### YOUR ASSIGNMENT
Go through the material line by line and copy each one with the word "Youth".

### SUPPLIED DATA
※

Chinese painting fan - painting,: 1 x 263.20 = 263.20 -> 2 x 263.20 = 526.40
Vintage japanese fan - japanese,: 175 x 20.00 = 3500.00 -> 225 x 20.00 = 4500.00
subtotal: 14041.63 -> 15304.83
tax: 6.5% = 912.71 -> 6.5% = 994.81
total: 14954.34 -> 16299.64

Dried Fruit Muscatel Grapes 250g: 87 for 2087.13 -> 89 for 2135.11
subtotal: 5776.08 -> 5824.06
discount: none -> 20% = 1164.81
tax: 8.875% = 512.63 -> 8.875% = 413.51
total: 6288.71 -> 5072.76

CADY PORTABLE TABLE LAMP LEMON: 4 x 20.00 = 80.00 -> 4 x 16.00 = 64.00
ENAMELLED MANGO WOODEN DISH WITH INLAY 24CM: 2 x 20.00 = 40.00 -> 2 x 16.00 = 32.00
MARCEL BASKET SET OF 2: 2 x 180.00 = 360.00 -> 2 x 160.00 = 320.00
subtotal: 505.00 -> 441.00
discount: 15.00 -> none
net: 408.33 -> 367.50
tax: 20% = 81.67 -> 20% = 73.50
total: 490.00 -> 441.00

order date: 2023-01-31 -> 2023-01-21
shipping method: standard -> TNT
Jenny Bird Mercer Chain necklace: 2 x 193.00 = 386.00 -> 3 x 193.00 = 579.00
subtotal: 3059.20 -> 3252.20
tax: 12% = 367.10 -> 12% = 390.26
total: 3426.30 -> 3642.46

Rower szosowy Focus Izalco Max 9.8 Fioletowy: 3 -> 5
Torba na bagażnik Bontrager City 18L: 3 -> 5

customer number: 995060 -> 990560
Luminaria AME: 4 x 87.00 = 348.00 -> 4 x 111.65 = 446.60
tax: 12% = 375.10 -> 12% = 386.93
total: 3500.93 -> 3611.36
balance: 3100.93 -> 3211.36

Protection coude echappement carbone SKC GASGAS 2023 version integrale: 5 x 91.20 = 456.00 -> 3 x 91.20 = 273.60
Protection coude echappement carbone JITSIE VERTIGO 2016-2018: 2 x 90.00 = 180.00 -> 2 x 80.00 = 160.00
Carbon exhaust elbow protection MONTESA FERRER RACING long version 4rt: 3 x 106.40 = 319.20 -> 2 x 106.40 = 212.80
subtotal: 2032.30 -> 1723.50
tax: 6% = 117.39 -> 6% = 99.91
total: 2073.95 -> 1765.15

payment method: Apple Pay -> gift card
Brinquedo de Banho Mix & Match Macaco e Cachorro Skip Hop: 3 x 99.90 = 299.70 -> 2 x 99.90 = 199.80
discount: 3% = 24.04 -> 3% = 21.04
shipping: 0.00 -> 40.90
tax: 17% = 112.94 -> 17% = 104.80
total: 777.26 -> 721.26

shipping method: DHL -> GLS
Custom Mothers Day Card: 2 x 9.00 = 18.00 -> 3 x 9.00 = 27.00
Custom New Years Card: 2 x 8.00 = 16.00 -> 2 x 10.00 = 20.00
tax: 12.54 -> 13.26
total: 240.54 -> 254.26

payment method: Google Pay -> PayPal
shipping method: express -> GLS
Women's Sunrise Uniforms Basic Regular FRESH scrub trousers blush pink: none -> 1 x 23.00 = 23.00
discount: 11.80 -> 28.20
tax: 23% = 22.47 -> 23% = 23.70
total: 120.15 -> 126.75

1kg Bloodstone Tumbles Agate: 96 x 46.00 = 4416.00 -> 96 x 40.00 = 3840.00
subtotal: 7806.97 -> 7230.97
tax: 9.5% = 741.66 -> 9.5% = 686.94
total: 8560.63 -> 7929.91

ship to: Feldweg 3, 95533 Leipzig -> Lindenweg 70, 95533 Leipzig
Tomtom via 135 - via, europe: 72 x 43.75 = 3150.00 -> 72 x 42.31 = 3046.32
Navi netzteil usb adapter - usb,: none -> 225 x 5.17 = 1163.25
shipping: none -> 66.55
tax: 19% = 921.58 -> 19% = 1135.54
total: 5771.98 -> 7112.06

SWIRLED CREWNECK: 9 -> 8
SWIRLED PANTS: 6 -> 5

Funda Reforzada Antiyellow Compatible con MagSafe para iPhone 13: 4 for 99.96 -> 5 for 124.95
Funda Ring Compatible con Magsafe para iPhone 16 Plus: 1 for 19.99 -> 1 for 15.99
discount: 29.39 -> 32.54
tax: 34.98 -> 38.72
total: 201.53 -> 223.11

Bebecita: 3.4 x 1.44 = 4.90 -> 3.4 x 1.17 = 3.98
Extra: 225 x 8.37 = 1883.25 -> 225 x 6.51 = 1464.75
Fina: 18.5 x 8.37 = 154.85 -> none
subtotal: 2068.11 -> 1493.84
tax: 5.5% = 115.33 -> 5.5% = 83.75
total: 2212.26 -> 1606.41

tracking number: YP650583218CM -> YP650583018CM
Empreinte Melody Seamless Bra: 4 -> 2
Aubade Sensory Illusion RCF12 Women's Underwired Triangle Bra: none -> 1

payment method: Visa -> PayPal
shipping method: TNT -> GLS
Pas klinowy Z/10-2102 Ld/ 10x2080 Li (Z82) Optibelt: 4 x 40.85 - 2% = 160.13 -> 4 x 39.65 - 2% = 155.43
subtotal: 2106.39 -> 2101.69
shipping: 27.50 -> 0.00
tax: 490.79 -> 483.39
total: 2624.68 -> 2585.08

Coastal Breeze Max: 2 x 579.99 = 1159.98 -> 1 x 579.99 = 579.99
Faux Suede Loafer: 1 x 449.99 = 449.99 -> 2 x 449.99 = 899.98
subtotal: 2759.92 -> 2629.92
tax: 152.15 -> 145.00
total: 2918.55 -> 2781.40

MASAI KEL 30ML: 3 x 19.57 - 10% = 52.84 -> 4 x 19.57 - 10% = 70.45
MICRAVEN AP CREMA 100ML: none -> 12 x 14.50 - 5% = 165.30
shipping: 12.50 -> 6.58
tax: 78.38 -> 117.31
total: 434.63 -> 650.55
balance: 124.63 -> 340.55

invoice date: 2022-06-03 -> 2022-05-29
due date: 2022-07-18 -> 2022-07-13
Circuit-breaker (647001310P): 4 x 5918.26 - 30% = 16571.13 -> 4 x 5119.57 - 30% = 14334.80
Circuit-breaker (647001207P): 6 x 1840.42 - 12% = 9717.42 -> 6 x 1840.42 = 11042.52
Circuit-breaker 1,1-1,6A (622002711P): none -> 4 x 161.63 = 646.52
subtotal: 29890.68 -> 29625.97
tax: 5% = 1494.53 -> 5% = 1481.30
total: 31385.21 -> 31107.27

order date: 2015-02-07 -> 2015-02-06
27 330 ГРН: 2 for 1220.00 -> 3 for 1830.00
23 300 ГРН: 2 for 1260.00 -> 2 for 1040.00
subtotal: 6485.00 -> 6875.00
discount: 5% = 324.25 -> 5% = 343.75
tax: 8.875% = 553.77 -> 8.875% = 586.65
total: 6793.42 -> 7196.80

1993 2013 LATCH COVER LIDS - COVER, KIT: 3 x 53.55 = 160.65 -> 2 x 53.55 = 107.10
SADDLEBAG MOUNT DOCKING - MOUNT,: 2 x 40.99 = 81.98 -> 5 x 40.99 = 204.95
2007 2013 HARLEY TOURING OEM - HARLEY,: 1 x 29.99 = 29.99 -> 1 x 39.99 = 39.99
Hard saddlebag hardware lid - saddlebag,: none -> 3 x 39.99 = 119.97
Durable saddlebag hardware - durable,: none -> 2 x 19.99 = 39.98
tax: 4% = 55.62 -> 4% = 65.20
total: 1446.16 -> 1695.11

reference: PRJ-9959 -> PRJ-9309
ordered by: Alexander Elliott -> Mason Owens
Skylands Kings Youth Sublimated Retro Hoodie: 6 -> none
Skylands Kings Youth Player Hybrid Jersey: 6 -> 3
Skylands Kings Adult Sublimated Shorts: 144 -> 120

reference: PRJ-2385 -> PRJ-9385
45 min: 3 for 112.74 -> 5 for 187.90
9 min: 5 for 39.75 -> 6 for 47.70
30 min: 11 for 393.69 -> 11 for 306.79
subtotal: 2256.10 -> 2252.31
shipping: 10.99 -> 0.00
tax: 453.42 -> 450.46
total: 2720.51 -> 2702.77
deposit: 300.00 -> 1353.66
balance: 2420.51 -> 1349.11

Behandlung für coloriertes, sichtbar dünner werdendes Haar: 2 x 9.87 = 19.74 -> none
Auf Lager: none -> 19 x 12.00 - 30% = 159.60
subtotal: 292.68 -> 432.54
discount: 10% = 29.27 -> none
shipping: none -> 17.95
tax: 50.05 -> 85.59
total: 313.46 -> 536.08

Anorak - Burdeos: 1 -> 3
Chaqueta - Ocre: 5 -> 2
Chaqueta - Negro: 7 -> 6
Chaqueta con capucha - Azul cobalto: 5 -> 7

※

### RESULT
Skylands Kings Youth Sublimated Retro Hoodie: 6 -> none
Skylands Kings Youth Player Hybrid Jersey: 6 -> 3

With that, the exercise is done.